Page MenuHomePhabricator

Create XML category dumps
Closed, ResolvedPublic

Description

Author: Keisial

Description:
Dump category xml

dumpBackup can currently export the wiki pages, full or current. r40968 added support for the logs and bug 16082 allows to include the authorship list on current dumps.

But there's still one information needed for normal display not available yet on any xml: Categories.
Unless you are to render every article, obtaining full information about a Category involves merging data from four different table dumps.

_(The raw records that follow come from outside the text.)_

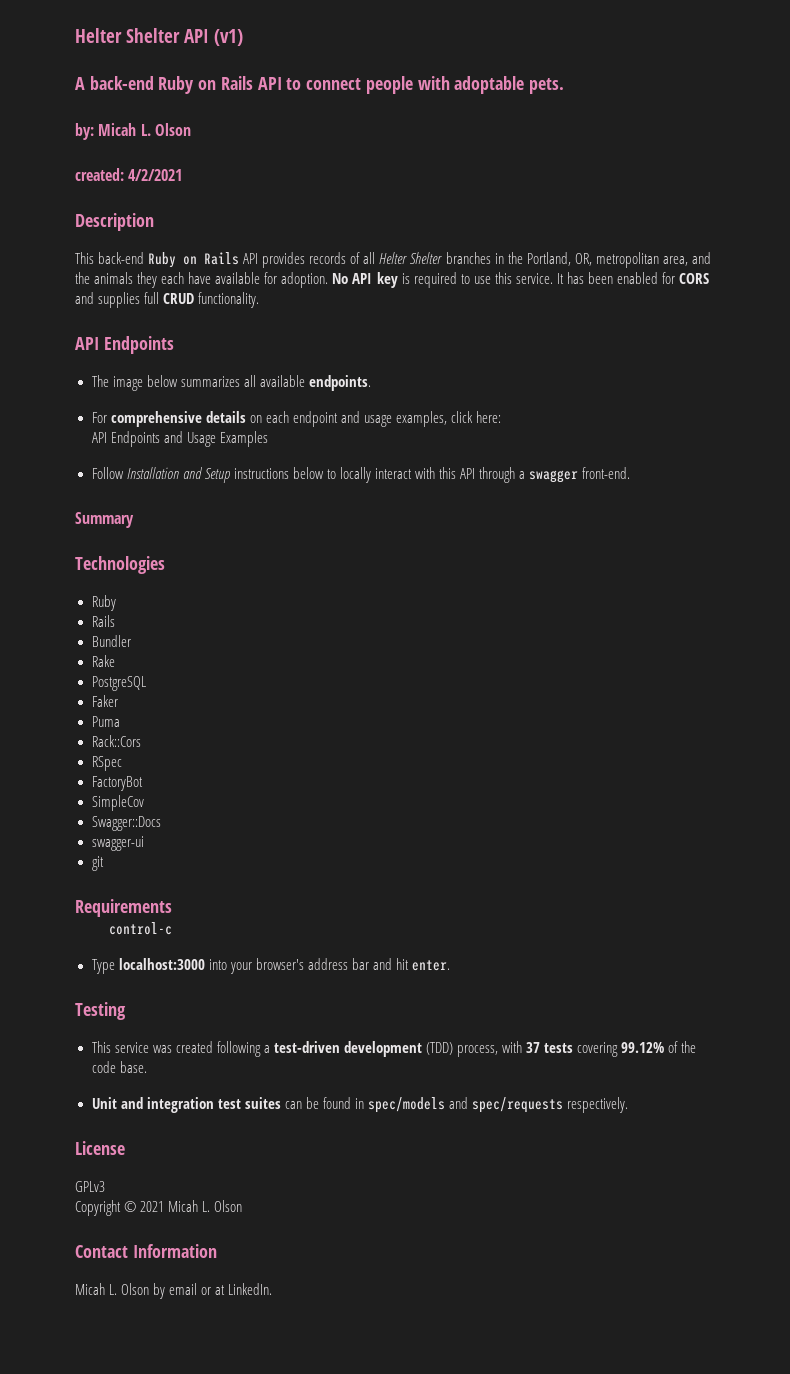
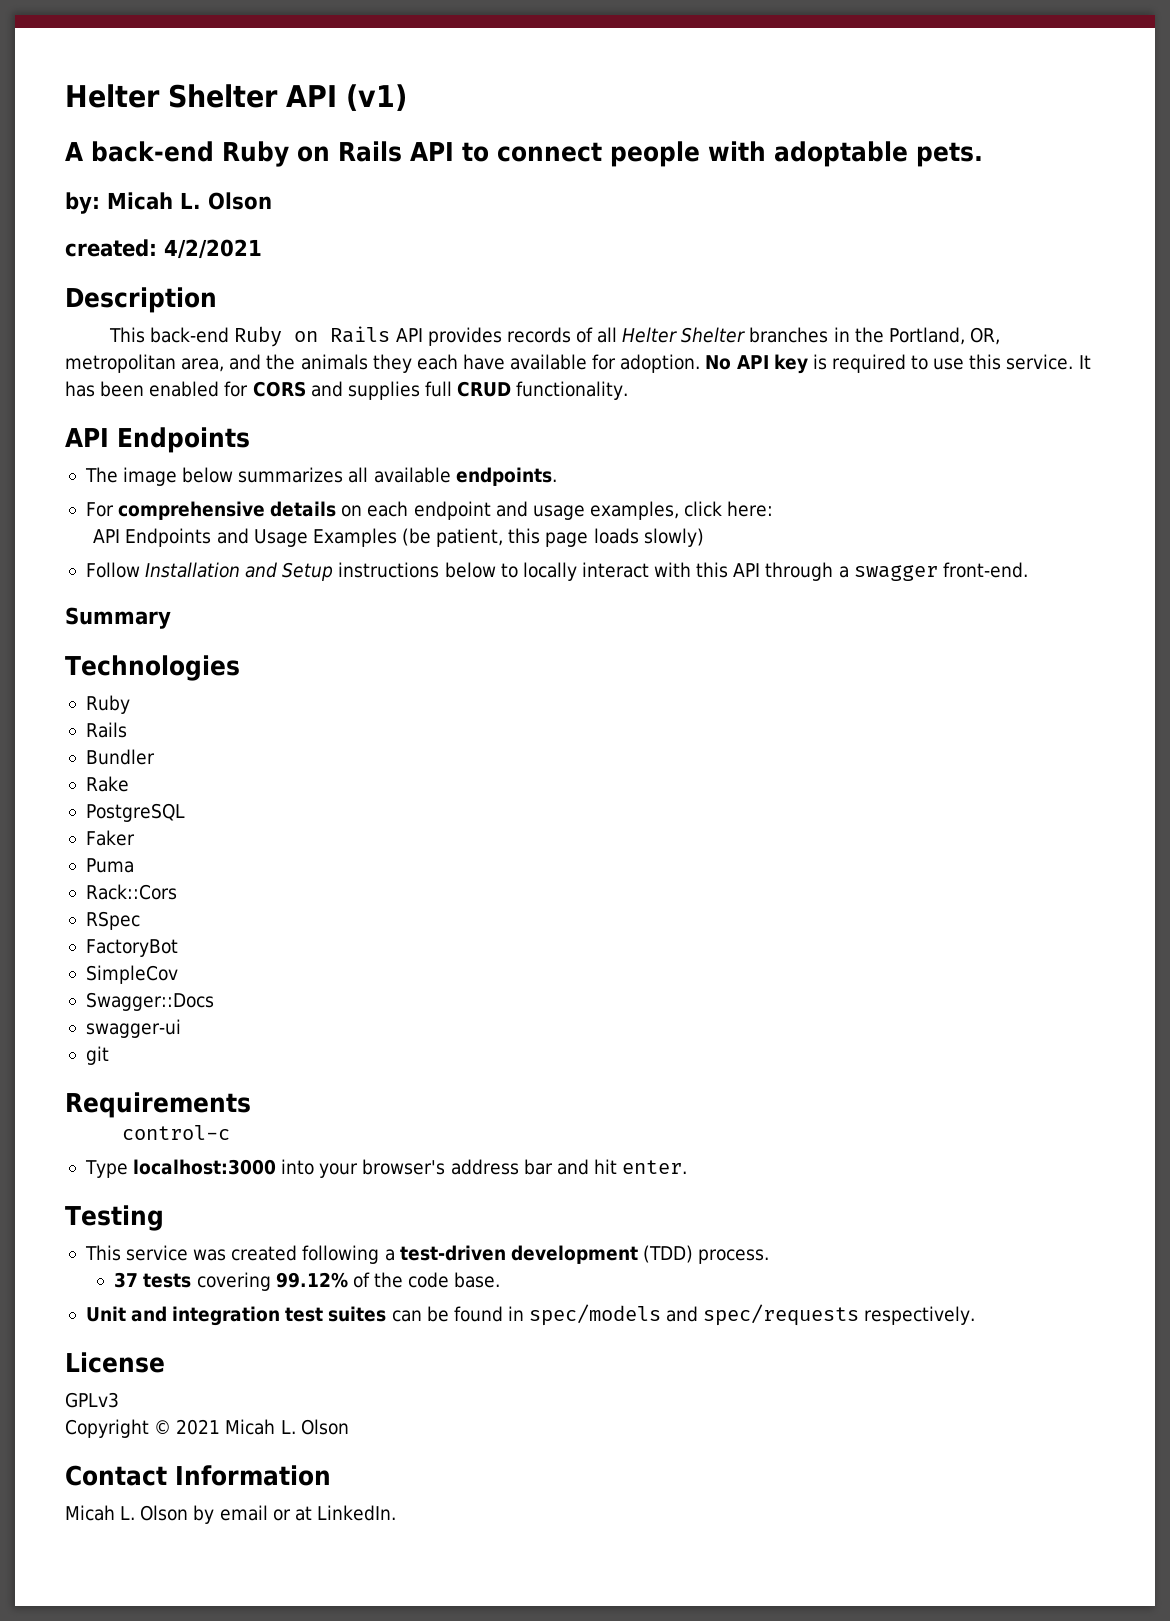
- API Endpoints and Usage Examples
+ API Endpoints and Usage Examples (be patient, this page loads slowly)
- This service was created following a test-driven development (TDD) process, with 37 tests covering 99.12% of the code base.
+ This service was created following a test-driven development (TDD) process.
+ 37 tests covering 99.12% of the code base.

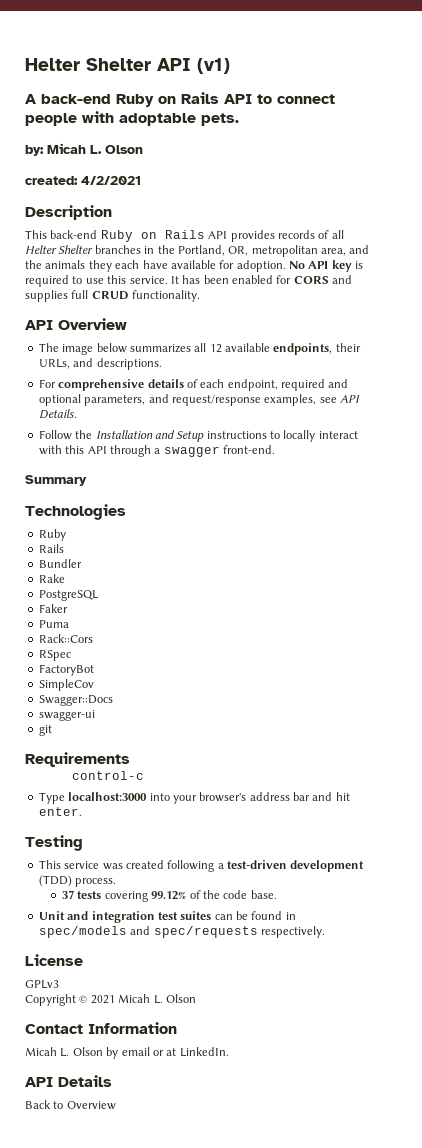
  It has been enabled for CORS and supplies full CRUD functionality.
- API Endpoints
+ API Overview
- The image below summarizes all available endpoints.
- For comprehensive details on each endpoint and usage examples, click here:
- API Endpoints and Usage Examples (be patient, this page loads slowly)
+ The image below summarizes all 12 available endpoints, their URLs, and descriptions.
+ For comprehensive details of each endpoint, required and optional parameters, and request/response examples, see API Details.
- Follow Installation and Setup instructions below to locally interact with this API through a swagger front-end.
+ Follow the Installation and Setup instructions to locally interact with this API through a swagger front-end.
+ API Details
+ Back to Overview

The above patch addresses this by creating xml category dumps.


Version: 1.14.x
Severity: enhancement

attachment dump_category_xml.patch ignored as obsolete

Details

Reference
bz16176

Event Timeline

bzimport raised the priority of this task from to Medium.Nov 21 2014, 10:17 PM
bzimport set Reference to bz16176.

Keisial wrote:

Structure of XML category dumps

attachment Formato técnico categorías.xml ignored as obsolete

Keisial wrote:

Structure of XML category dumps

Attached:

Keisial wrote:

Dump category xml

New version, since the older didn't always achieve what it should.
Still, it'd be nice to be able to get the hidden attribute in a more efficient way, specially if it worked with mysql 4.0. As it is now, <hidden> would be skipped on installs like wikipedia.

Attached:

Picking this bug up as I'm the most likely to push it along.

I'm pretty uneasy about running this complicated query with 4 tables and a subquery to boot, at least for full dumps. For manual exports of a small set of pages via Special:Export it might be just fine. Anyone with more query-fu than me want to weigh in?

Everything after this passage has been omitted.